= TASK INSTRUCTIONS =
Every line from the one bearing "Thomas Anshutz, Sand" through the last line of the entries should be printed exactly, with no other output.

= SOURCE MATERIAL =
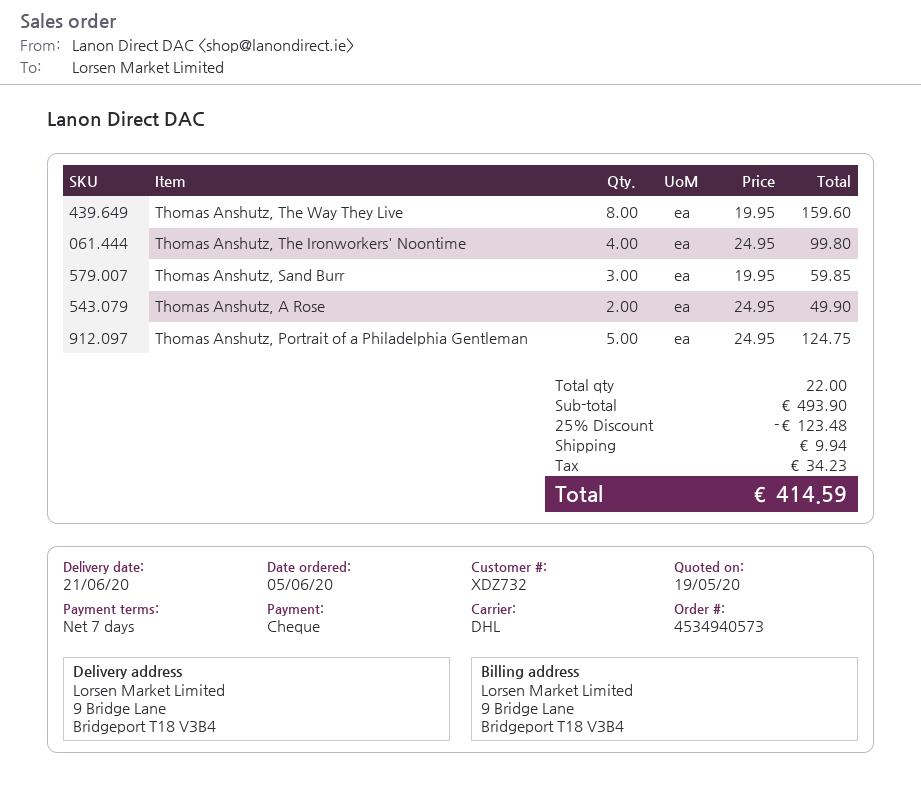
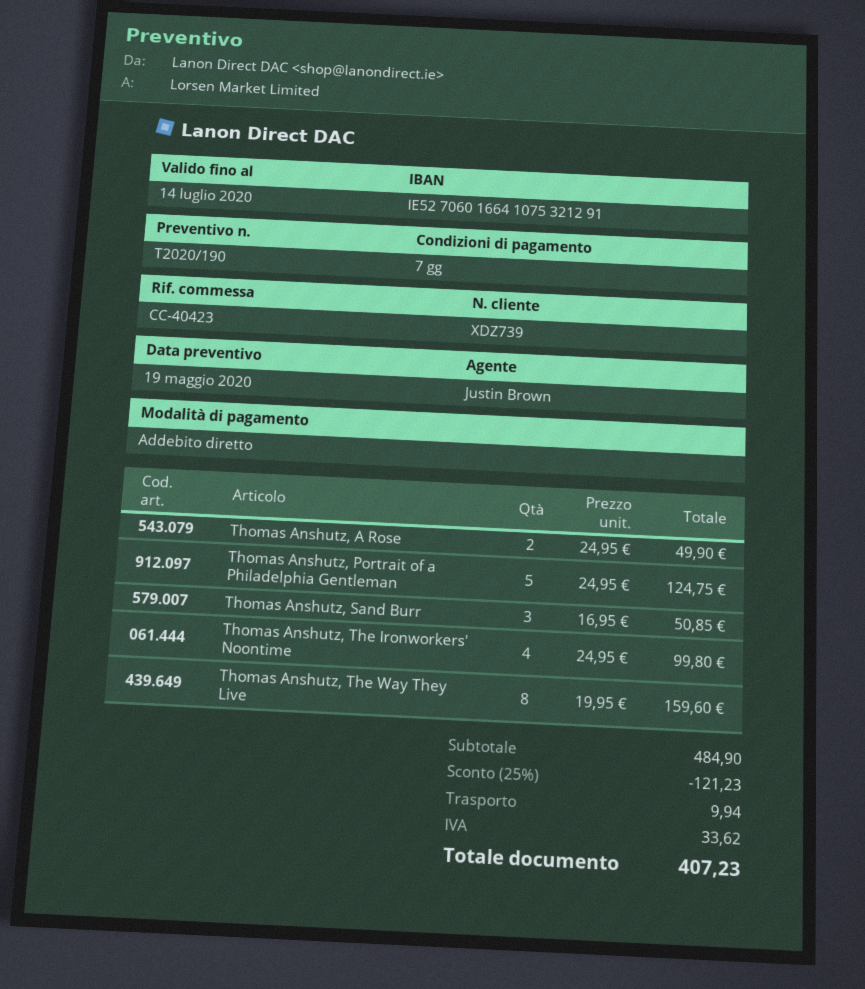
customer number: XDZ732 -> XDZ739
payment method: cheque -> direct debit
Thomas Anshutz, Sand Burr: 3 x 19.95 = 59.85 -> 3 x 16.95 = 50.85
subtotal: 493.90 -> 484.90
discount: 25% = 123.48 -> 25% = 121.23
tax: 34.23 -> 33.62
total: 414.59 -> 407.23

= ANSWER SPACE =
Thomas Anshutz, Sand Burr: 3 x 19.95 = 59.85 -> 3 x 16.95 = 50.85
subtotal: 493.90 -> 484.90
discount: 25% = 123.48 -> 25% = 121.23
tax: 34.23 -> 33.62
total: 414.59 -> 407.23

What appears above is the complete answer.